Baraka, born in Newark as Everett LeRoi Jones, founded Harlem’s Black Arts Repertory Theatre and is generally credited as the founder of the Black Arts Movement of the 1960s. As described by the National Archives: “Artists associated with this movement include Audre Lorde, Ntozake Shange, James Baldwin, Gil Scott-Heron, and Thelonious Monk.”

In addition to earning respect for his own works on Black liberation, Baraka founded Totem Press to publish works of political activists. He’d also been the second poet laureate of New Jersey, starting in July 2002. The position was abolished a year later, after Baraka wrote a poem about the Sept. 11, 2001 terrorist attacks that was widely criticized as antisemetic.

The updated AP curriculum made several other changes — including stating that lessons on the Black Lives Matter movement were optional, removing references to Black queer studies and offering an example of “Black conservatism” as an idea for a research project.

The College Board has denied that political pressure played a role in the changes to its AP course, and said in a statement it regretted “not immediately denouncing the Florida Department of Education’s slander, magnified by the DeSantis administration’s subsequent comments, that African American Studies ‘lacks educational value.’”
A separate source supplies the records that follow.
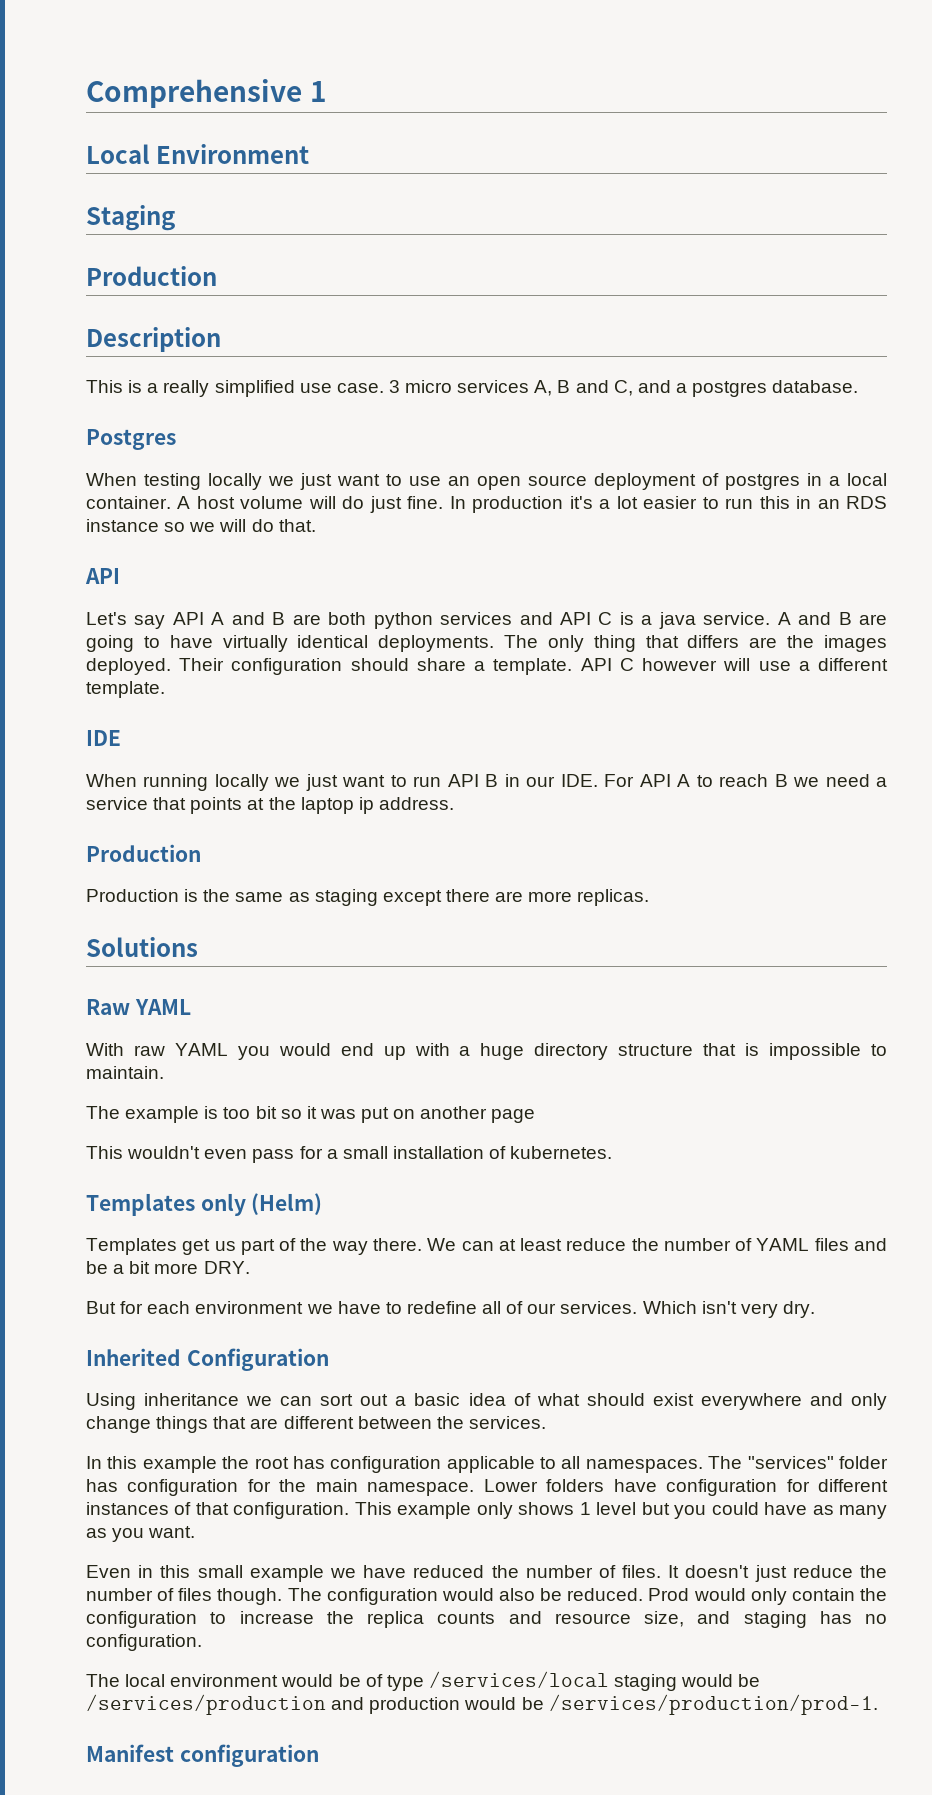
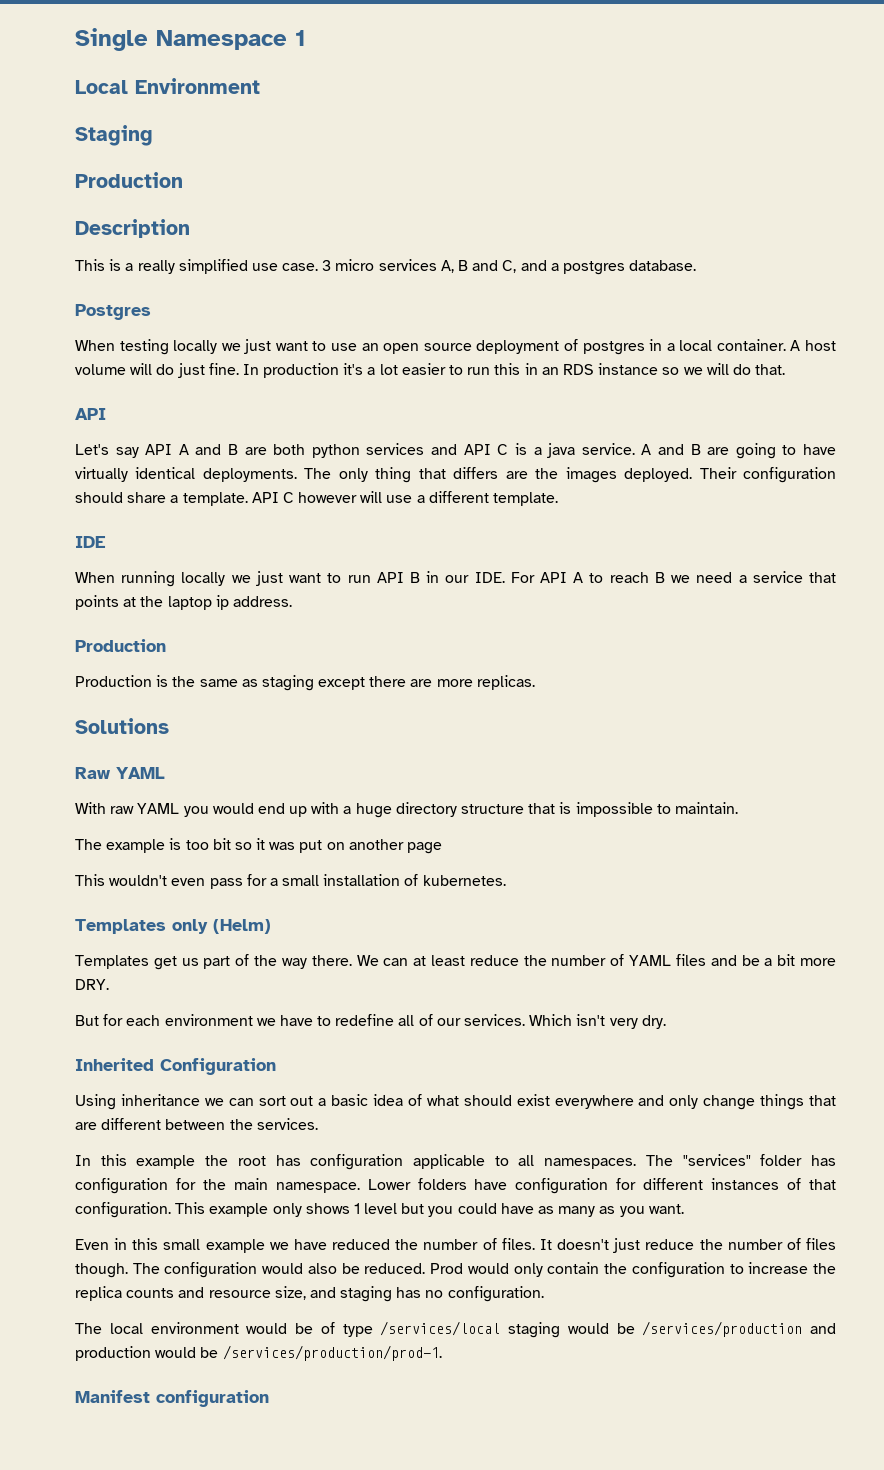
- Comprehensive 1
+ Single Namespace 1

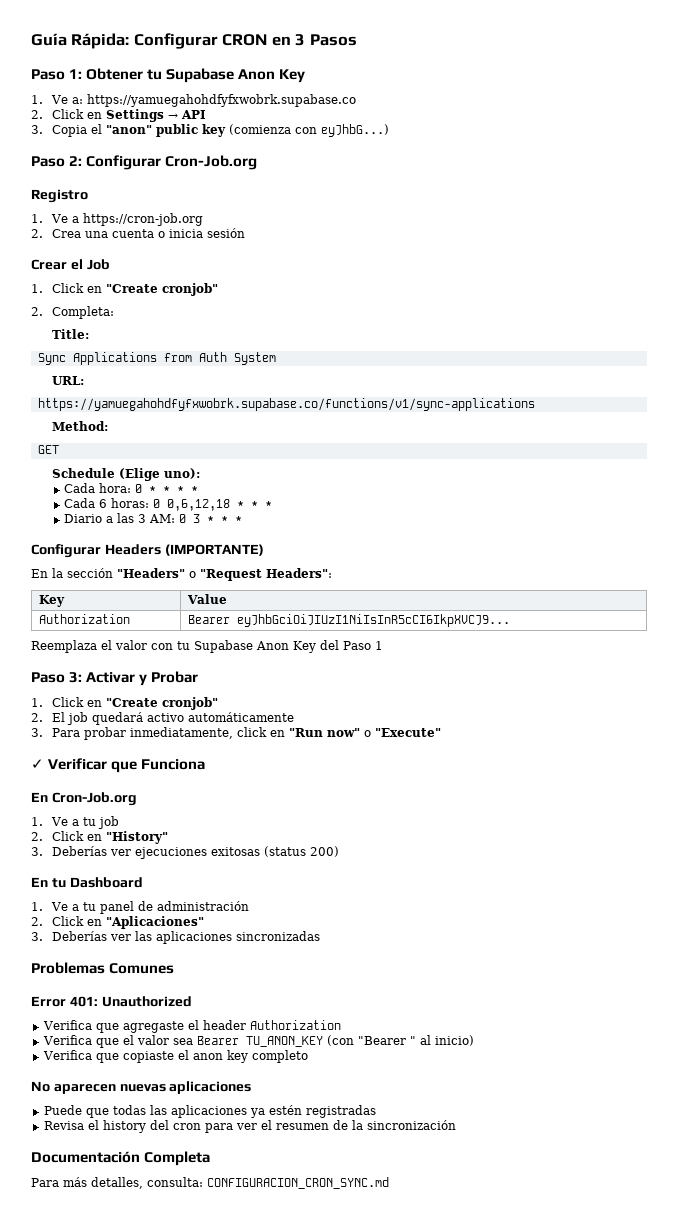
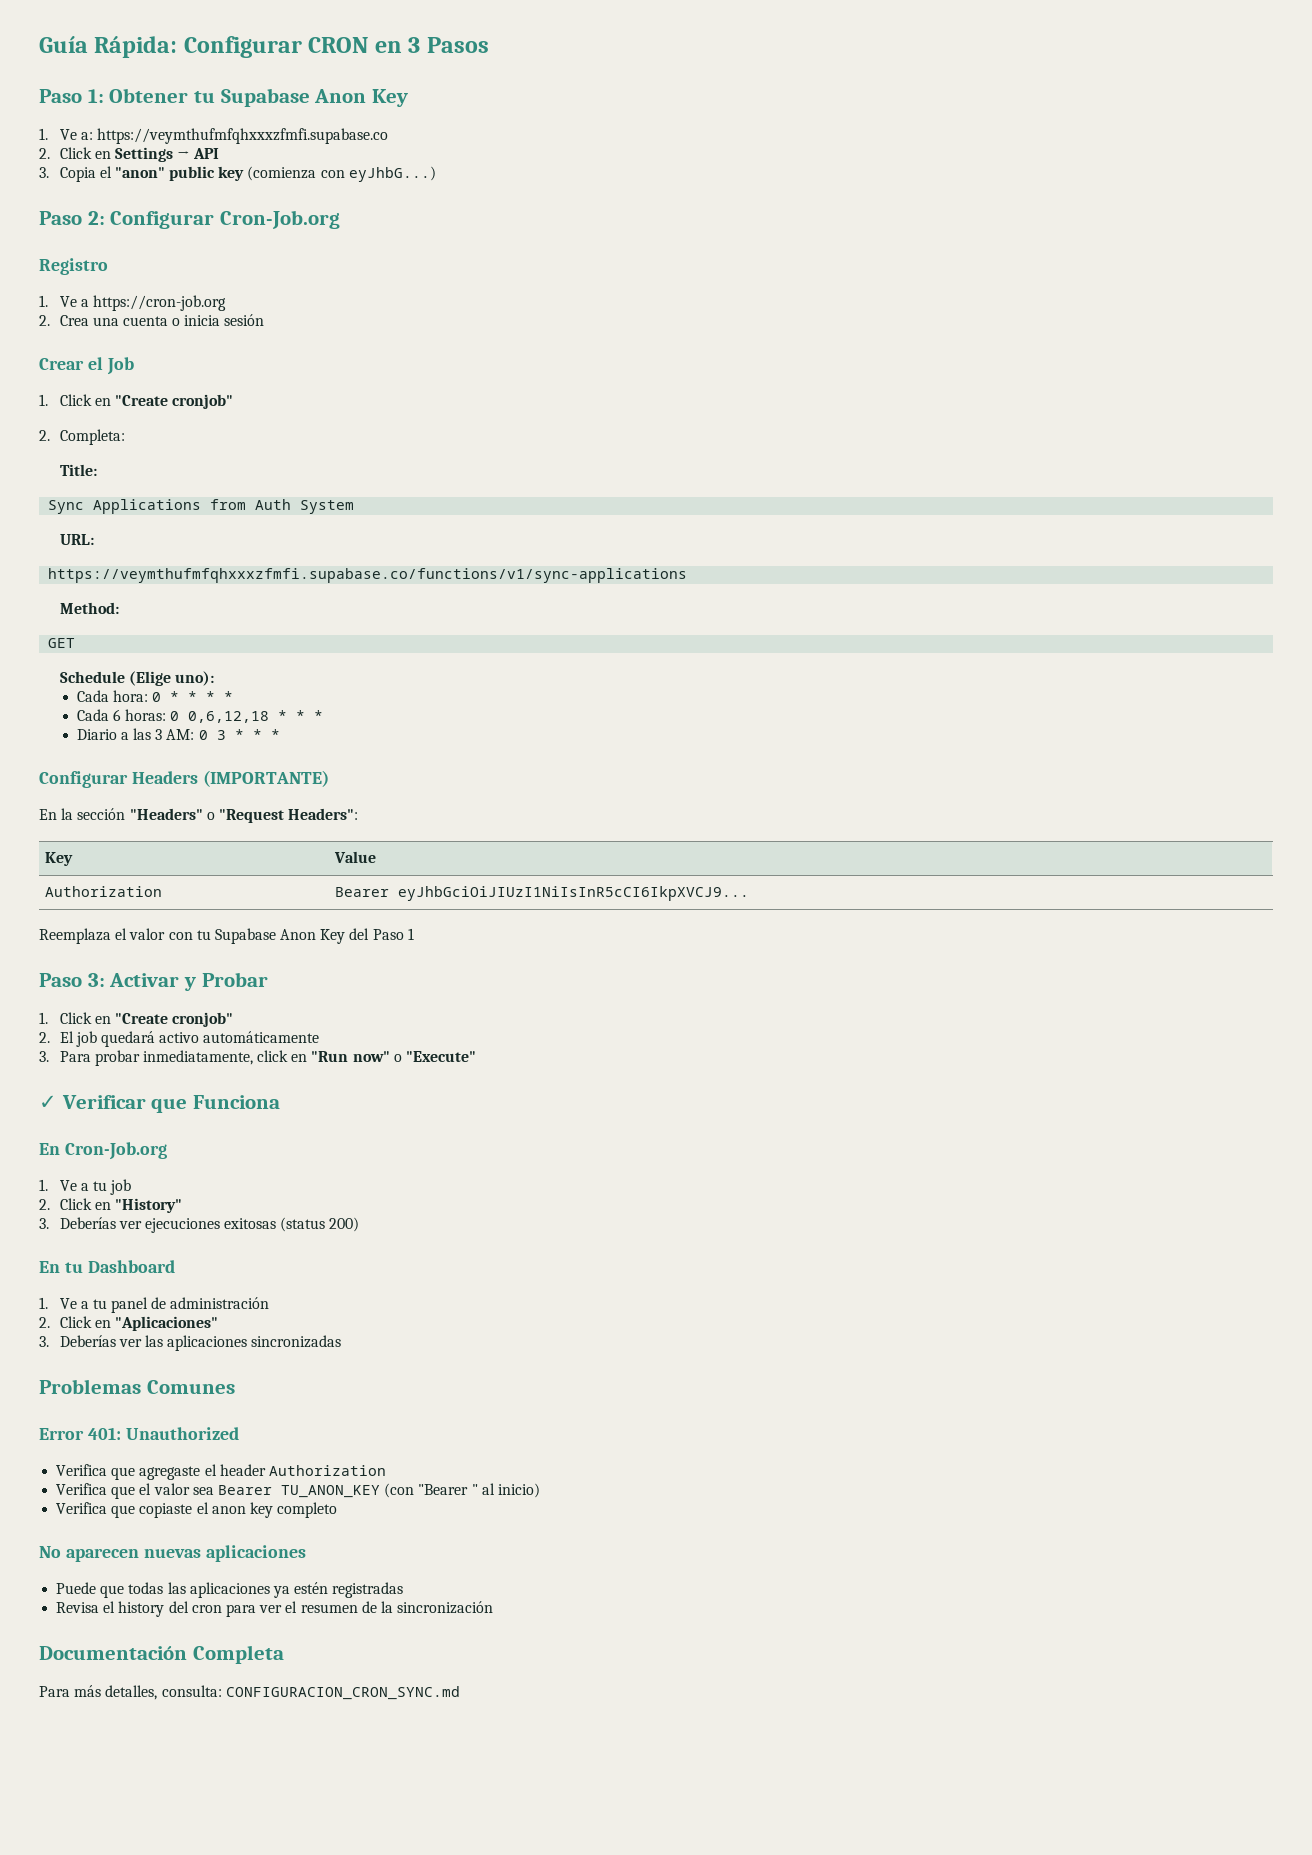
- 1. Ve a: https://yamuegahohdfyfxwobrk.supabase.co
+ 1. Ve a: https://veymthufmfqhxxxzfmfi.supabase.co
- https://yamuegahohdfyfxwobrk.supabase.co/functions/v1/sync-applications
+ https://veymthufmfqhxxxzfmfi.supabase.co/functions/v1/sync-applications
The College Board also said it made mistakes in its rollout its drafts for the course curriculum and “should have made clear that the framework is only the outline of the course, still to be populated by the scholarly articles, video lectures, and practice questions that we assemble and make available to all AP teachers in the summer for free and easy assignment to their students.”

“This error triggered a conversation about erasing or eliminating Black thinkers,” the College Board wrote. “The vitriol aimed at these scholars is repulsive and must stop.”

In response to conservative pushback over the AP course, New Jersey Gov. Phil Murphy announced this week that the state will expand Advanced Placement African American studies courses to 26 schools across the state starting next school year. The course is currently offered in one New Jersey school, among 60 nationwide, as part of a two-year pilot program.